愛依と取り巻きの女子達に、殴られたんだ。
それで、桐ヶ谷くんが助けに来てくれて……。
あれ、桐ヶ谷くん?
ふと、ベッドの横でベッドに顔を埋めるようにして眠っている桐ヶ谷くんに気が付いた。
「ようやく目を覚ましたみたいだね」
桐ヶ谷くん、じゃない誰か男の人の声がした。
どこかで聞いたことがあるような気がする。
「相当殴られたみたいだね。二時間ほど意識を失っていたよ」
声のした方を向くと、ベッドの横の椅子に座っている白衣のおじさんの姿があった。
桐ヶ谷くんのお父さん?
「叶斗のやつ、ずっと手を握っていてな。大丈夫だと言っても、離れようとしなかった。

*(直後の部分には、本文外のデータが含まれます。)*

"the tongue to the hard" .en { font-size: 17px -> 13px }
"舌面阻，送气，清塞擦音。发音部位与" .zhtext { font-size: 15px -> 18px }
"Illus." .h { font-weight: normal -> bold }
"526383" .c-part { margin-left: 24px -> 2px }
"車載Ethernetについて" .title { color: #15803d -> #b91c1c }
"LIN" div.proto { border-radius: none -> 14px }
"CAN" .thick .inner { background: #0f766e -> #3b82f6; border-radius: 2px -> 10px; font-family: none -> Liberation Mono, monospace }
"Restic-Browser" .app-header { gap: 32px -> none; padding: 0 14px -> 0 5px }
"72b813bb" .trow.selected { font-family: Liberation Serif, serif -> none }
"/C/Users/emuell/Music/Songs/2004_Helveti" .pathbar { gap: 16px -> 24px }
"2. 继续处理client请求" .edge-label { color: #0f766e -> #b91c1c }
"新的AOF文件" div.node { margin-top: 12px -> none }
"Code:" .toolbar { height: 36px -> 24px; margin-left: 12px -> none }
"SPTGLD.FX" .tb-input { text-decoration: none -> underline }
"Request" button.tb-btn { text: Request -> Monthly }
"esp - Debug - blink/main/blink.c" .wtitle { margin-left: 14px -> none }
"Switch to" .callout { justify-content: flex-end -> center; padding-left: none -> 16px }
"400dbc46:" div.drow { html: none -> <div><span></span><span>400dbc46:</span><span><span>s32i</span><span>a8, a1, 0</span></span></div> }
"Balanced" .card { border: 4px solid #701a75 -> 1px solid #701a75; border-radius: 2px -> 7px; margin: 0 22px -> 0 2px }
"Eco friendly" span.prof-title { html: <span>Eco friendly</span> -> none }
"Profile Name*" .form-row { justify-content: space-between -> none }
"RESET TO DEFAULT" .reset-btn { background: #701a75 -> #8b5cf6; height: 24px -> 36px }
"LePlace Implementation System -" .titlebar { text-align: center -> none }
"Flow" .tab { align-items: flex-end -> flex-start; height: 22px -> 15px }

君は叶斗にとって、よっぽど特別な存在らしいな」
特別?
私が桐ヶ谷くんの?
確かに桐ヶ谷くんは眠ったまま、私の手を強く握っていた。
二時間ずっとこのままってこと?
桐ヶ谷くん、ずっと傍にいてくれたの?
「どうか離れないでやってくれ。叶斗を変えられるのは君しかいない」
優しい笑みを浮かべて、桐ヶ谷くんのお父さんは病室から出て行った。
あの人、勝手に怖いイメージだったけど凄く優しい人だ。
桐ヶ谷くんのこと、本当に大切に想っている。
ビクッ
繋いでいた桐ヶ谷くんの手が小さく動いた。